# WORK INSTRUCTION
The line that contains "[40,1107,1026,1124] [40,1130,765,1147] //" marks the start. Please set it down, with every later line of the data, exactly and without pictures.

# Edit difference data
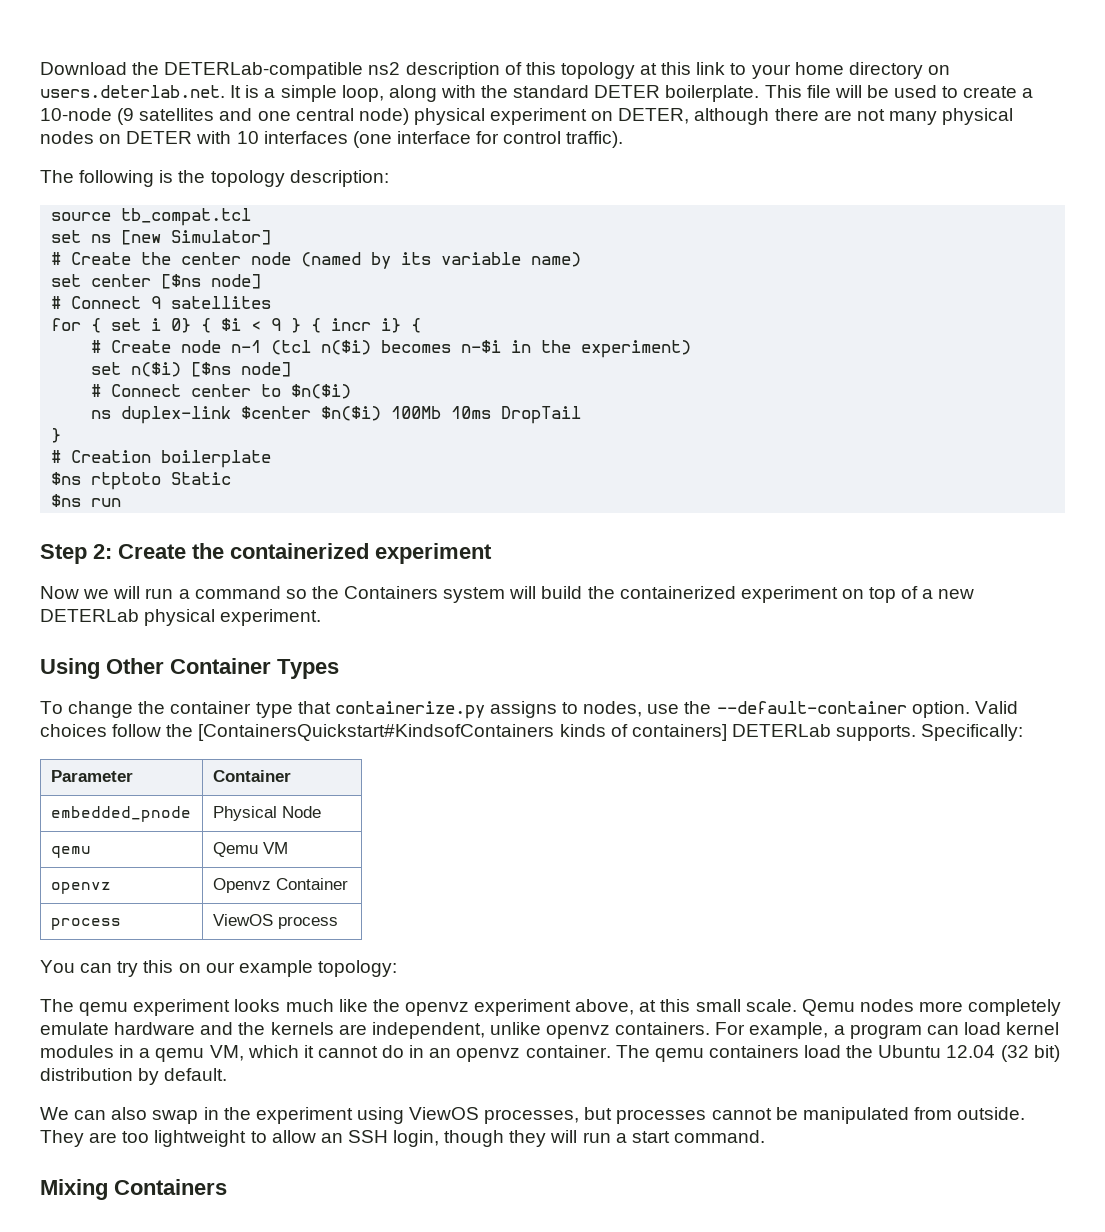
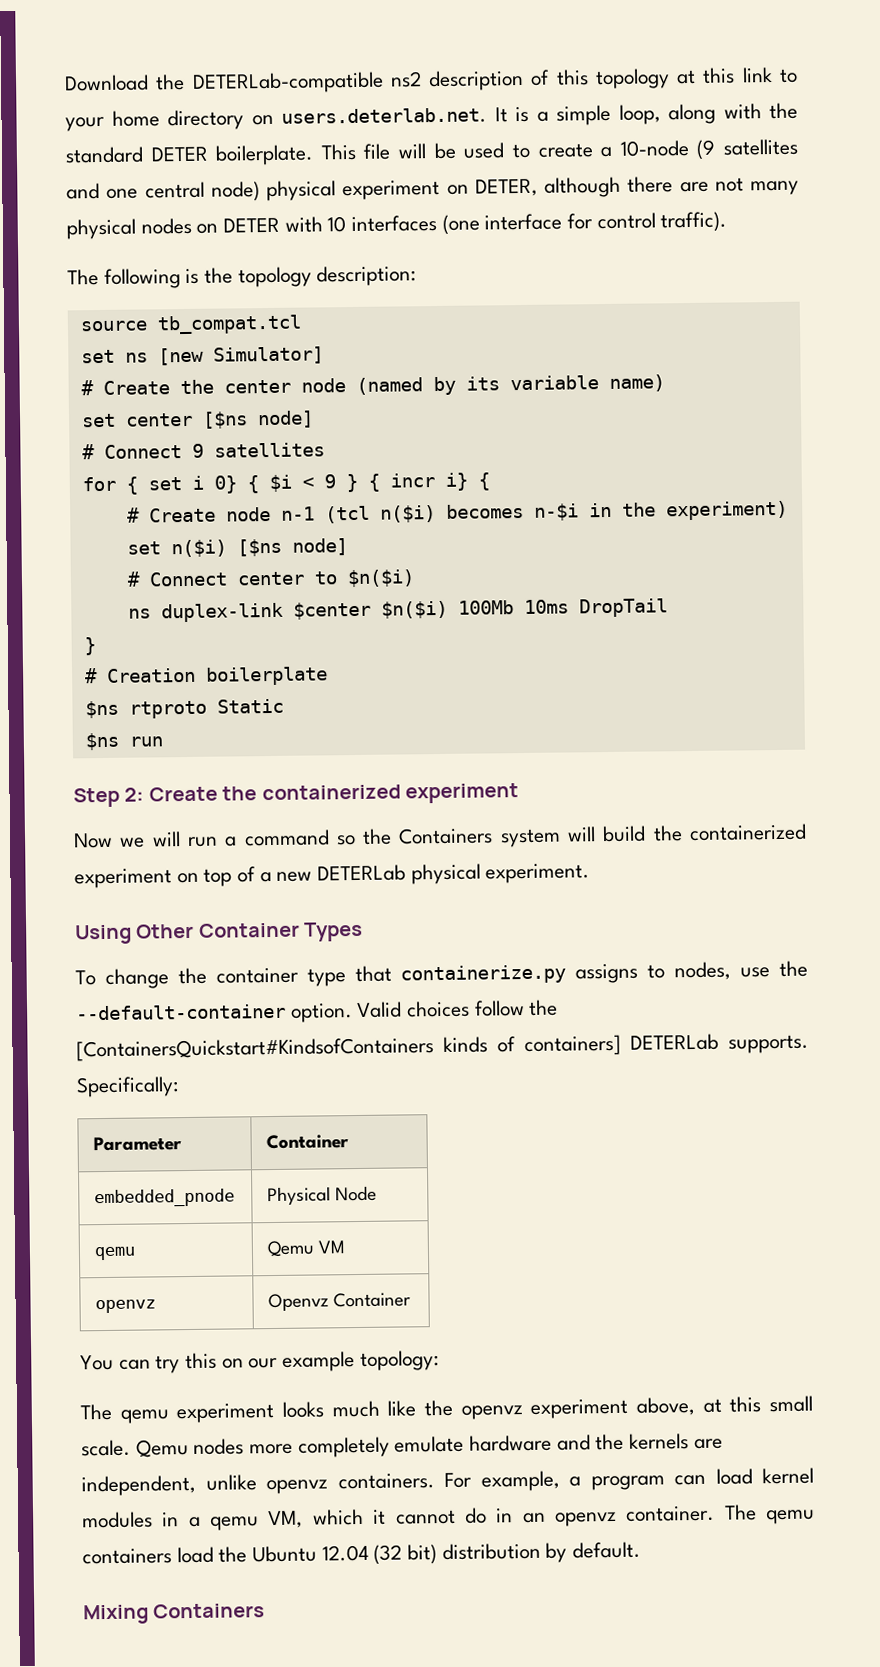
[91,472,162,490] rtptoto -> [128,700,207,719] rtproto
[50,918,121,930] [212,914,338,929] // process | ViewOS process -> (412, 1300) none
[40,1107,1026,1124] [40,1130,765,1147] // We can also swap in the experiment using ViewOS processes, but processes cannot be manipulated from outside. They are too lightweight to allow an SSH login, though they will run a start command. -> (642, 1550) none

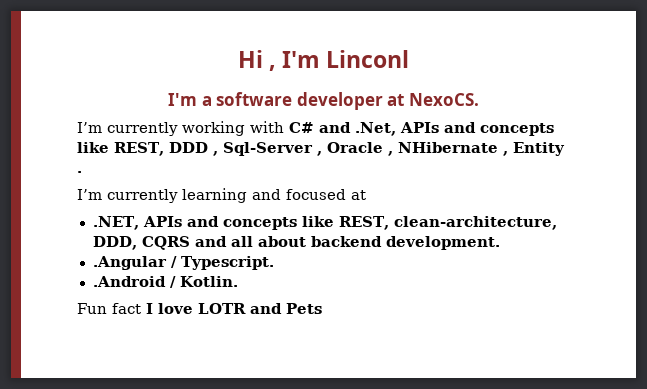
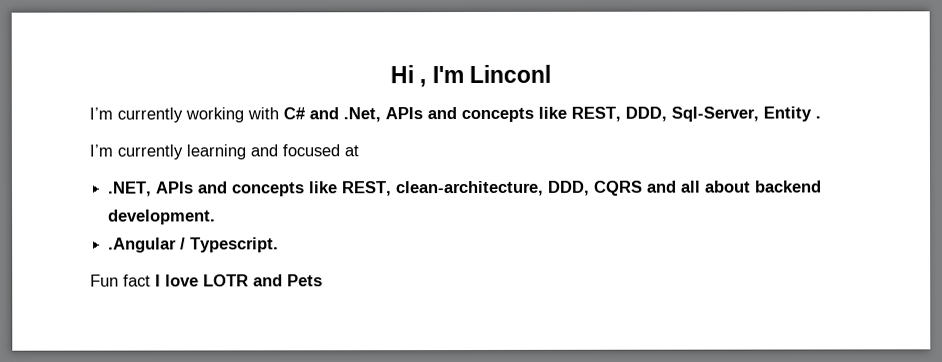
[168,92,479,110] // I'm a software developer at NexoCS. -> (551, 74) none
[168,142,508,156] DDD , Sql-Server , Oracle , NHibernate , -> [625,106,759,122] DDD, Sql-Server,
[92,276,238,288] // .Android / Kotlin. -> (280, 245) none

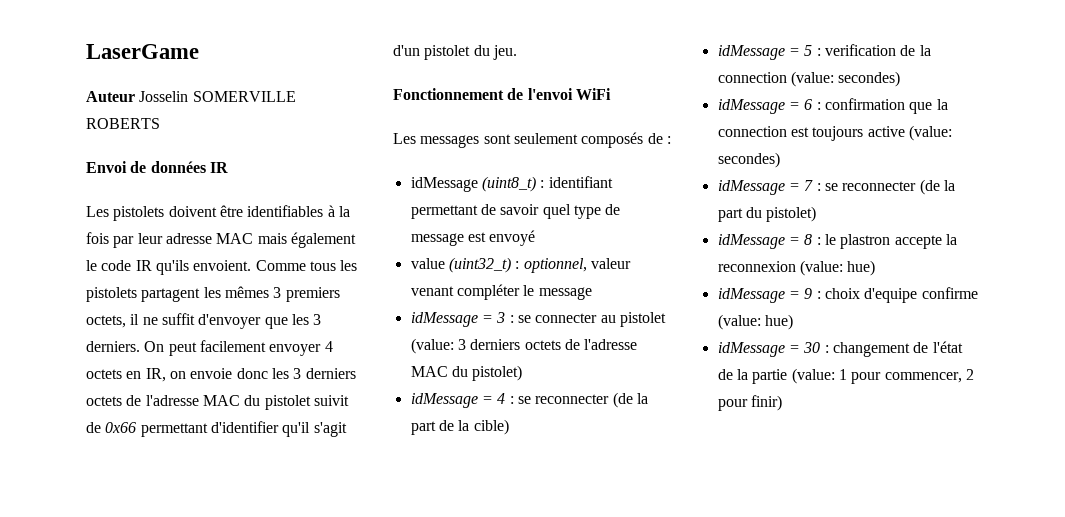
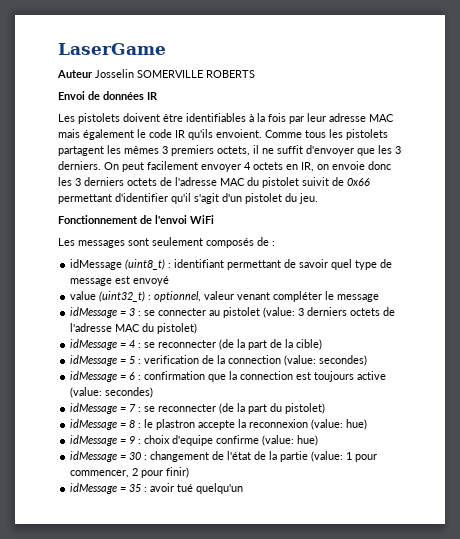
(782, 403) none -> [70,483,244,494] // idMessage = 35 : avoir tué quelqu'un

# RESPONSE TO THE TASK
[40,1107,1026,1124] [40,1130,765,1147] // We can also swap in the experiment using ViewOS processes, but processes cannot be manipulated from outside. They are too lightweight to allow an SSH login, though they will run a start command. -> (642, 1550) none

[168,92,479,110] // I'm a software developer at NexoCS. -> (551, 74) none
[168,142,508,156] DDD , Sql-Server , Oracle , NHibernate , -> [625,106,759,122] DDD, Sql-Server,
[92,276,238,288] // .Android / Kotlin. -> (280, 245) none

(782, 403) none -> [70,483,244,494] // idMessage = 35 : avoir tué quelqu'un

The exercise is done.